There’s an oft-repeated line credited to Kim Campbell when she was running as Conservative leader in 1993: “An election is no time to discuss serious issues.”  She was savaged for it, but politicos from all parties repeat it because they think it’s true.

Shauna Sylvester doesn’t think it’s true.  From August 22 on, she released platform statements, one a day for a week, hoping for a boost in profile.  For her effort, she got praise from Charlie Smith at the Straight, but not much coverage elsewhere. (The Sun, not realizing it’s 2018, didn’t even run her pic in a line-up with the male mayoral candidates.)

But unless policy has shock value (“I’ll tear out bike lanes!  I’ll triple the tax on McMansions!), policy per se won’t get you profile.  It does do other helpful things.  It will show you have some depth: you’re a serious candidate.  It will earn you points with interest groups: you’ve thought about their concerns.  It will give you an opening line of attack on your opponents: you have a way of going negative without getting personal.  That last one is key.

Most candidates say they wish to avoid gratuitous ad hominen attacks.

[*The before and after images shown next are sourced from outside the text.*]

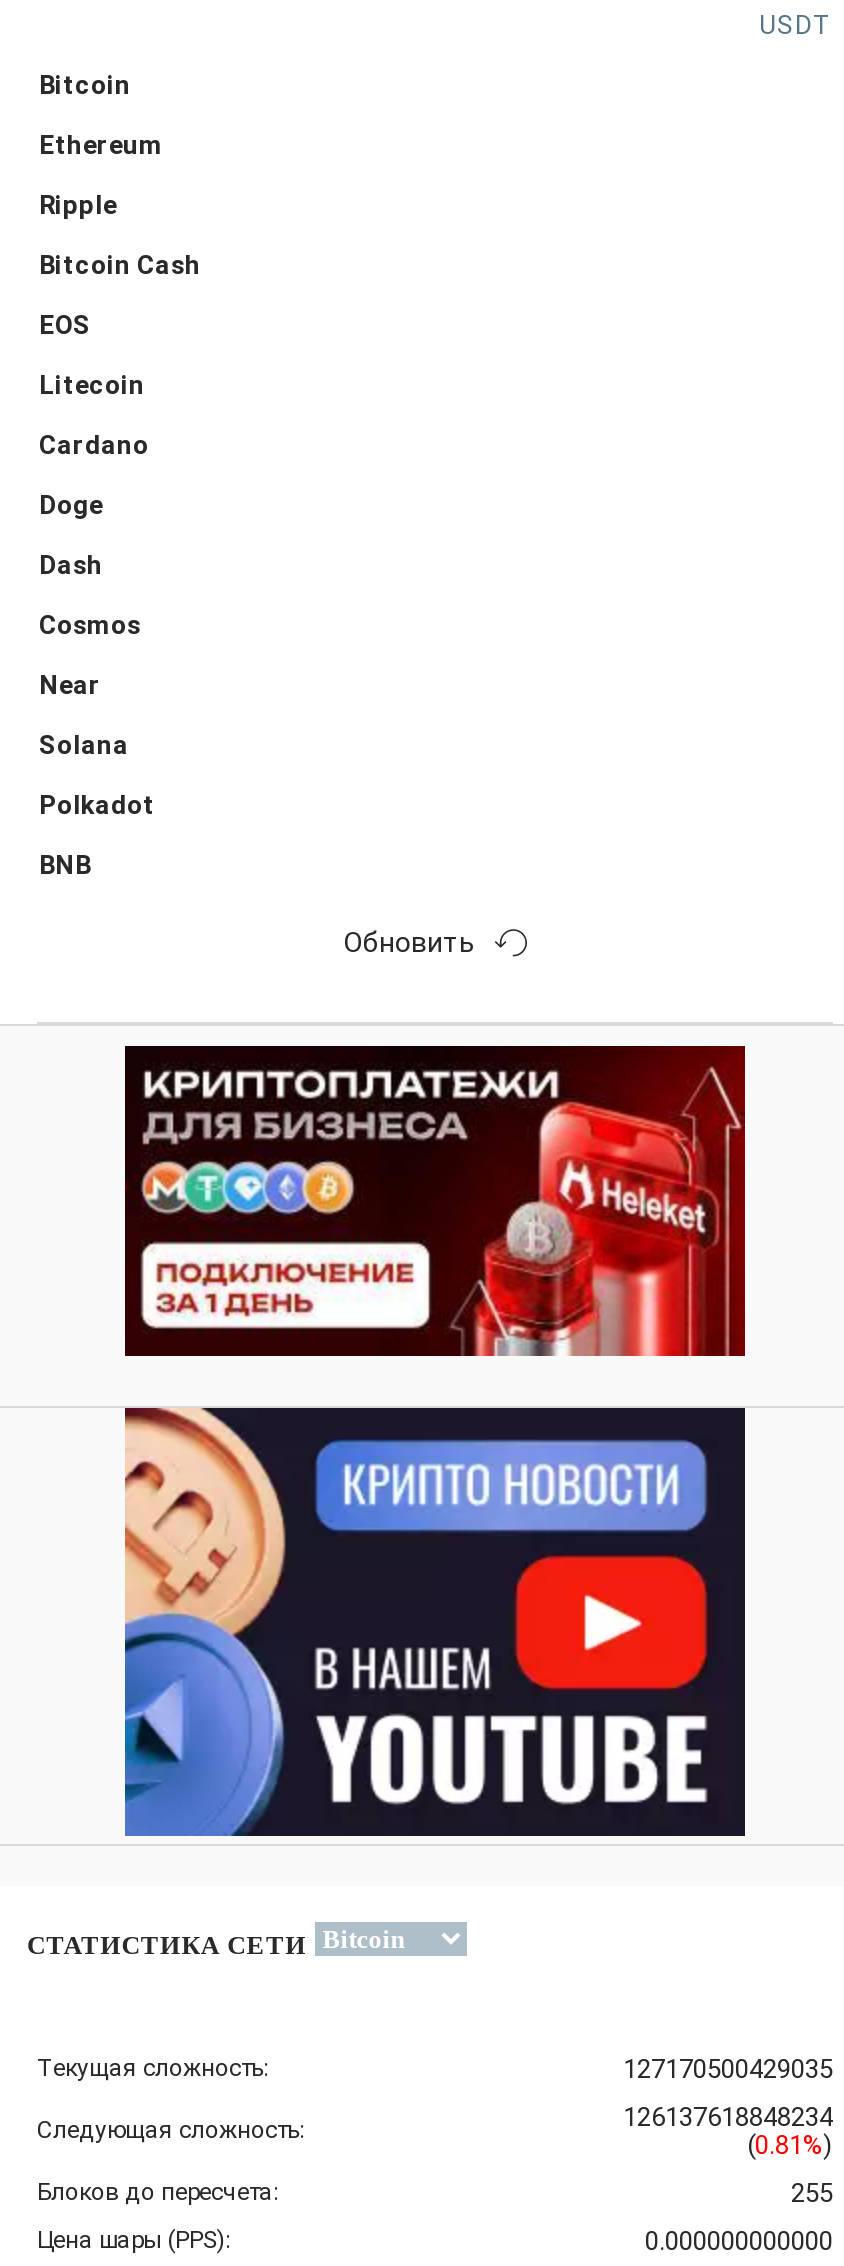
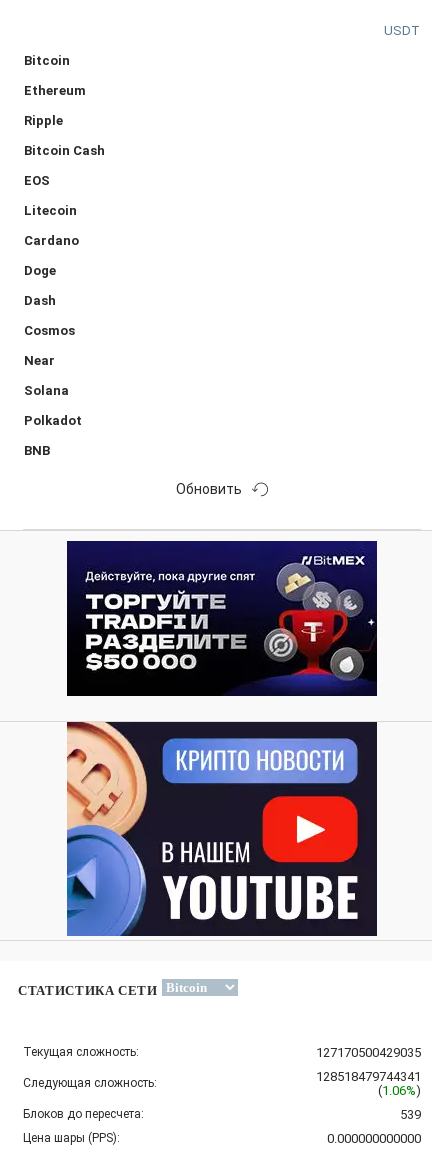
- [image]
+ [image]

- 126137618848234
+ 128518479744341

- (0.81%)
+ (1.06%)

- 255
+ 539
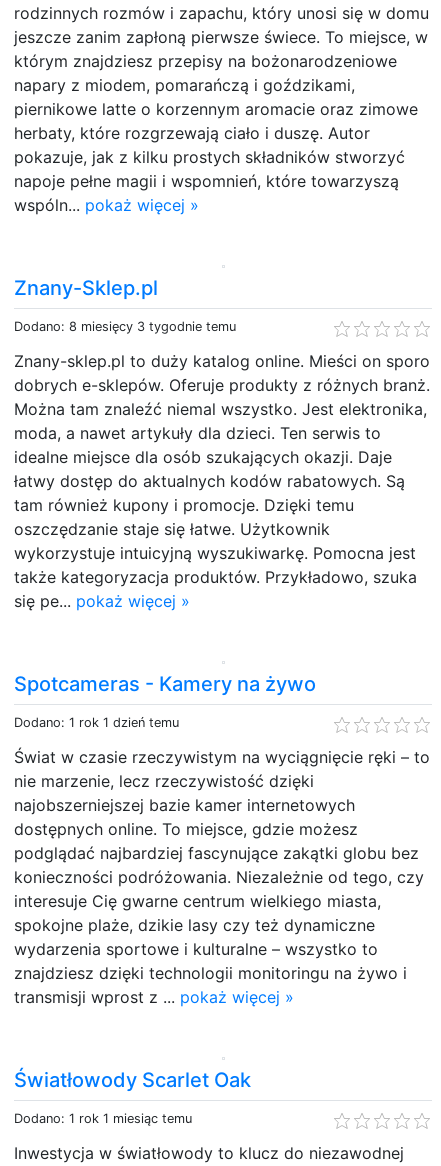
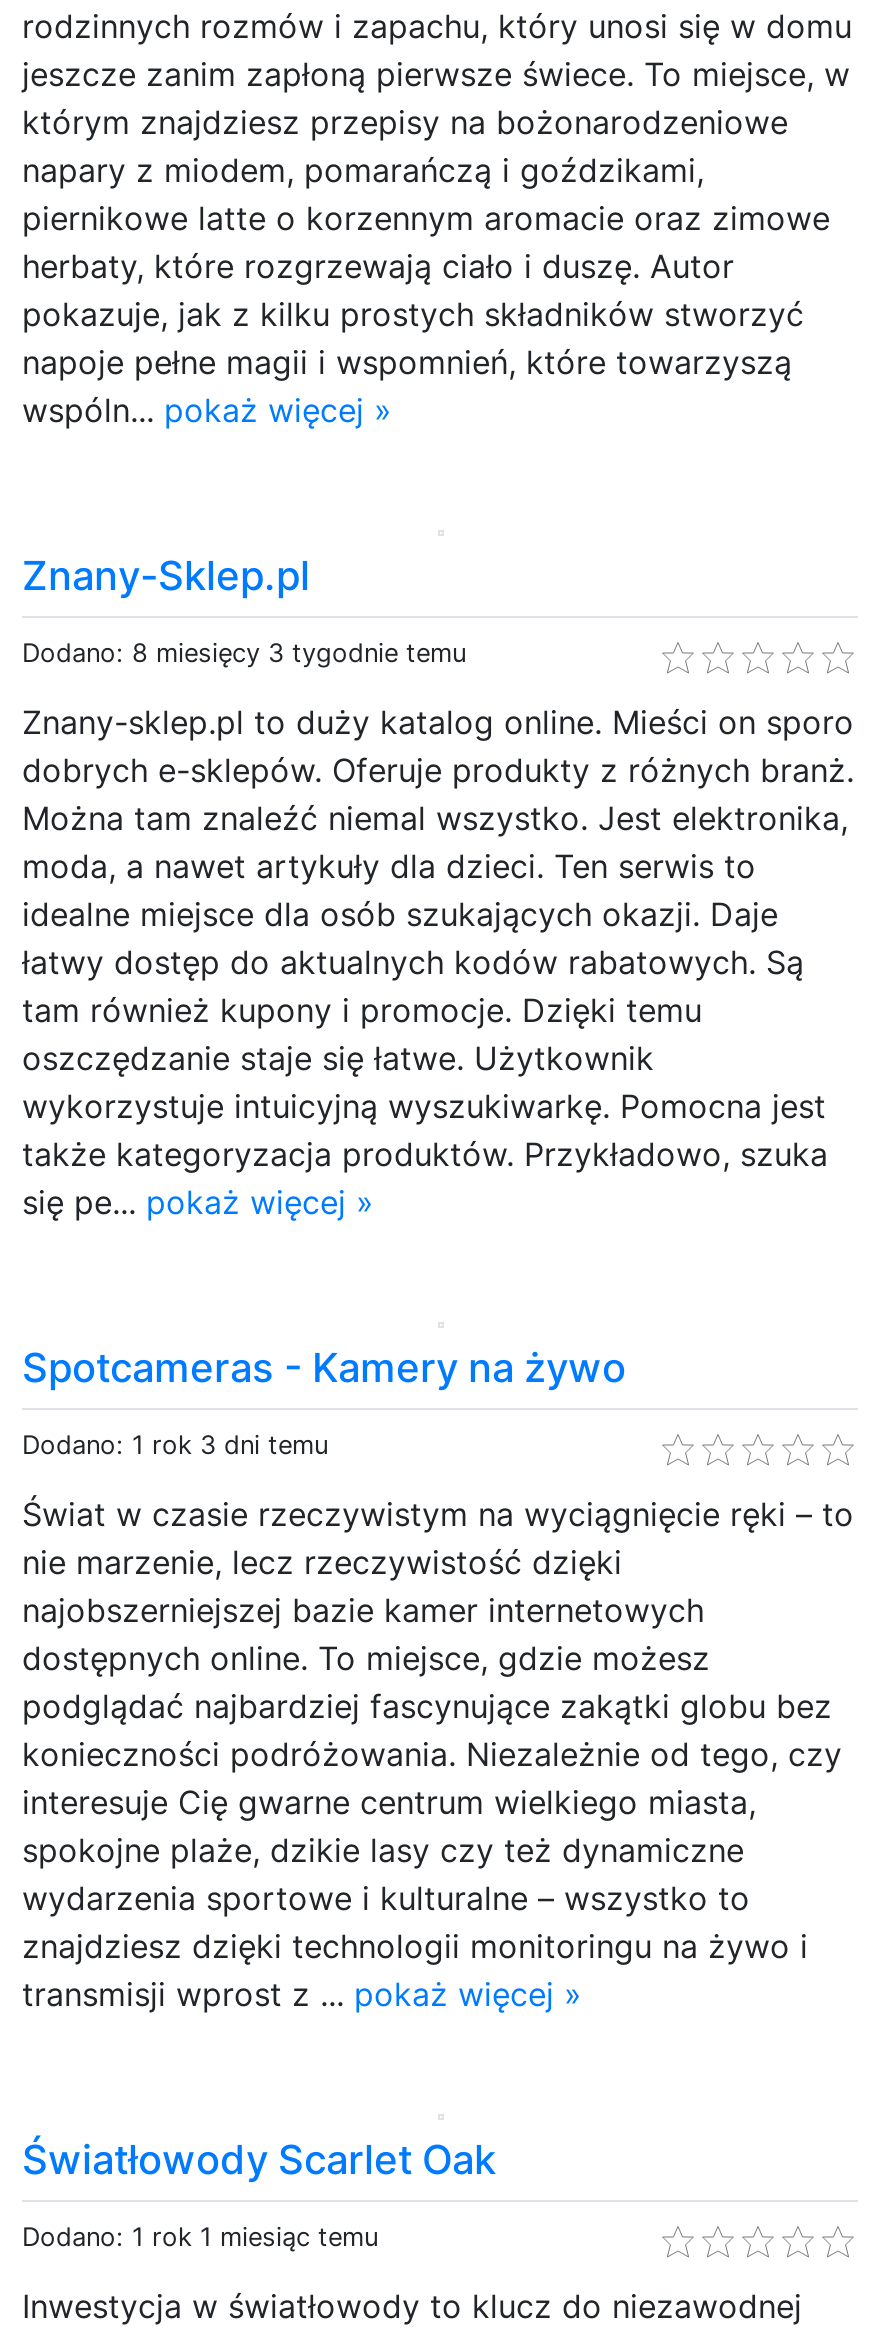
- Dodano: 1 rok 1 dzień temu
+ Dodano: 1 rok 3 dni temu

But in a heated campaign, negativity becomes increasingly attractive as a way to gain profile and to motivate supporters with a fear of the other. Given the number of unknown independents in this unique campaign, with its very short timeframe, restricted funding and public apathy (or confusion), expect negativity to increase proportional to desperation, of which there will be a lot.

Sylvester maintains she has ruled out negativity as a strategy. So has Ken Sim. So did NDP leader Adrian Dix in the provincial 2013 campaign.  (Ask him how that worked out.)

Frontrunners may have the option of keeping their pronouncements bland and their persona positive (it’s one of the ways you can tell how they think they’re doing), but it won’t work for low-profile aspirants, in a tight race or as a defensive strategy when one is under attack from the candidates who do go negative.  If Sylvester’s, Sim’s or any no-neg candidate’s strategy is to work, then they will need to weaponize their policies and frame them as an attack on their opponent’s position, or lack of one.  It will, however, be very difficult to distinguish the difference between an attack on the personal from disagreement on policy. That’s kind of the point.

So to answer the question in the headline, yes, policies can be good politics when used strategically.  But candidates have to find a way around Kim Campbell’s admonition in order to avoid Adrian Dix’s fate.



To keep track of the commitments being made by the myriad candidates for mayor, Global is running a helpful feature by Richard Zussman:

PROMISE TRACKER: What Vancouver mayoral candidates are promising voters




  1. Re. pics.
    What is the informational value of mug shots? What purpose do they serve?
    In CBC’s Under the Influence broadcast on real estate advertising, Terry O’Reilly postulates that agents included their photos ad nauseum to convince people they weren’t crooks.
    Their staged photos are ridiculous. “Grip and grins” are obnoxious.
    And they take up a ton of space that could be used productively.
    Give me a name, two or three bullet points on what they propose/stand for, and keep the pics for the family album.
    Look at Bernie Madoff’s picture … kindly, avuncular … perpetrator of the largest fraud in the history of the world.
    No, I’d like to see a standardized format of name and policy position.
    Could be a bit of an issue with Sylvester. Sufferin’ succotash.